Will Ladislaw, for example, seems stricken with the most adolescent type of romantic love, a two-dimensional devotedness that probably goes far towards making him among the least-developed of the novel's characters. Notwithstanding his insistence to the contrary, if he couldn't have Dorothea, I'm entirely confident that he'd find someone else in a couple of years time.
Dorothea Brooke, for her part, would no doubt have gotten over Will (whom she doesn't even realize she loves until 786 pages into the book) and realized her St. Theresa-potential if she'd stayed single and been a bit more persistent about finding an Albert Schweitzer (or Mother Theresa) outlet for her money.
Still, Will and Dorothea's love will not be denied (by Eliot, or by Dorothea), and neither Eliot nor Dorothea think it error to give up property for this match, despite its most mediocre results.
Similarly, Mary Garth would have been much better off marrying Camden Farebrother; he's a richer, fuller person than Fred Vincy. With Farebrother, Mary would have had a more interesting life and more possibility for realizing her potential in educational, charitable, humanistic and theological directions.
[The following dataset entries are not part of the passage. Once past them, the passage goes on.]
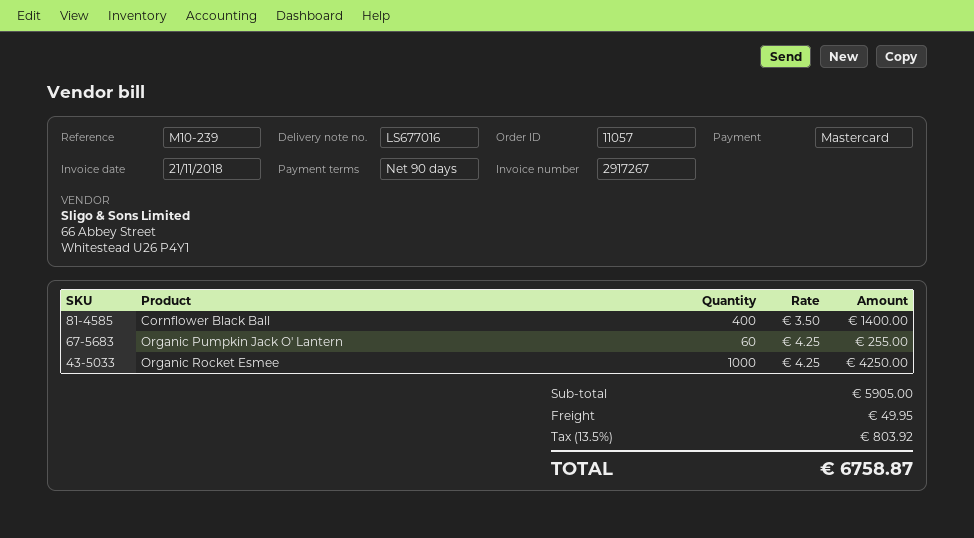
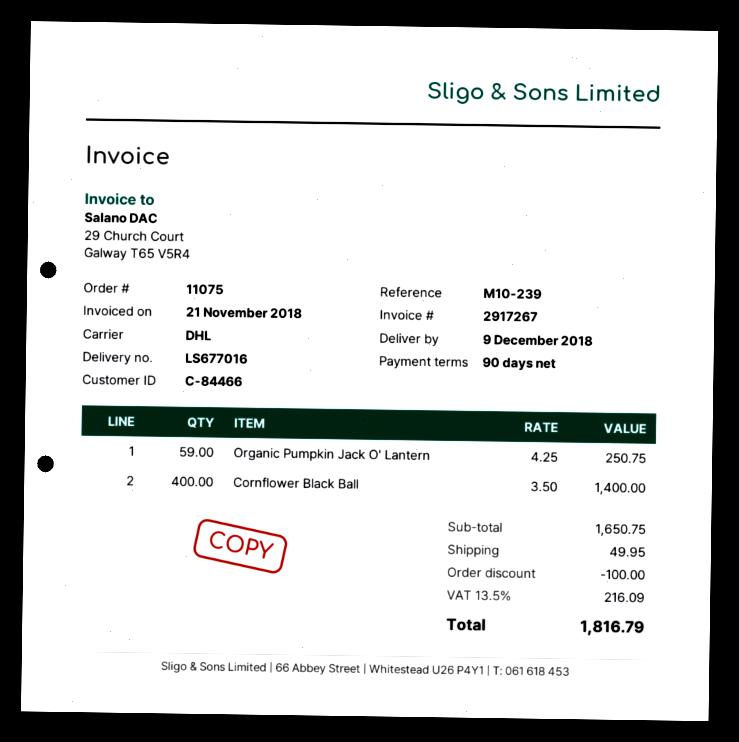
order number: 11057 -> 11075
Organic Pumpkin Jack O' Lantern: 60 x 4.25 = 255.00 -> 59 x 4.25 = 250.75
Organic Rocket Esmee: 1000 x 4.25 = 4250.00 -> none
subtotal: 5905.00 -> 1650.75
discount: none -> 100.00
tax: 13.5% = 803.92 -> 13.5% = 216.09
total: 6758.87 -> 1816.79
Still, both Mary and Eliot are satisfied that Mary should grow white-haired with the man who "always loved her" since she was a child - even if their marriage entails Fred wasting his education and Mary not bothering to educate their boys.
In the same vein of self-destructiveness, Tertius Lydgate squanders his potential as a medical scientist simply to avoid realizing that he no longer loves Rosamond. ("In marriage, the certainty, 'She will never love me much,' is easier to bear than the fear, 'I shall love her no more.'" p. 652.) He'd rather be without his career ambition than without his romantic love for an undeserving object.
This attitude about romantic love is the narrow conservatism that curbs Eliot's progressivism. She cannot seem to imagine a liberating valence for romantic love, as would be the case if Dorothea married Tertius and the two of them joined forces to reform the health care system in Victorian England - a possibility at which the book hints, but dares not dwell.
Why Eliot couldn't imagine this outcome for her characters is an interesting question. In her own life, her partner and common law husband, G.H. Lewes, was her agent. Plainly, Eliot herself was familiar with partnerships that advanced the professional and economic - as well as sexual and emotional - well-being of both partners. All the same, the men in Middlemarch - Casaubon, Will Ladislaw, Tertius Lydgate, and Fred Vincy - obviate this possibility with their pinched views of ideal womanhood - uncritical devotion, beauty, adoration, goddesses on pedestals.
Perhaps without intending to do so, Eliot has illustrated a dynamic more complicated than her stated belief that society suppresses opportunities for individual realization of potential; in Middlemarch she shows - more powerfully than what she says - that individual's compromises (or refusals to compromise) with their romantic inclinations are as powerful an obstacle as any society has constructed.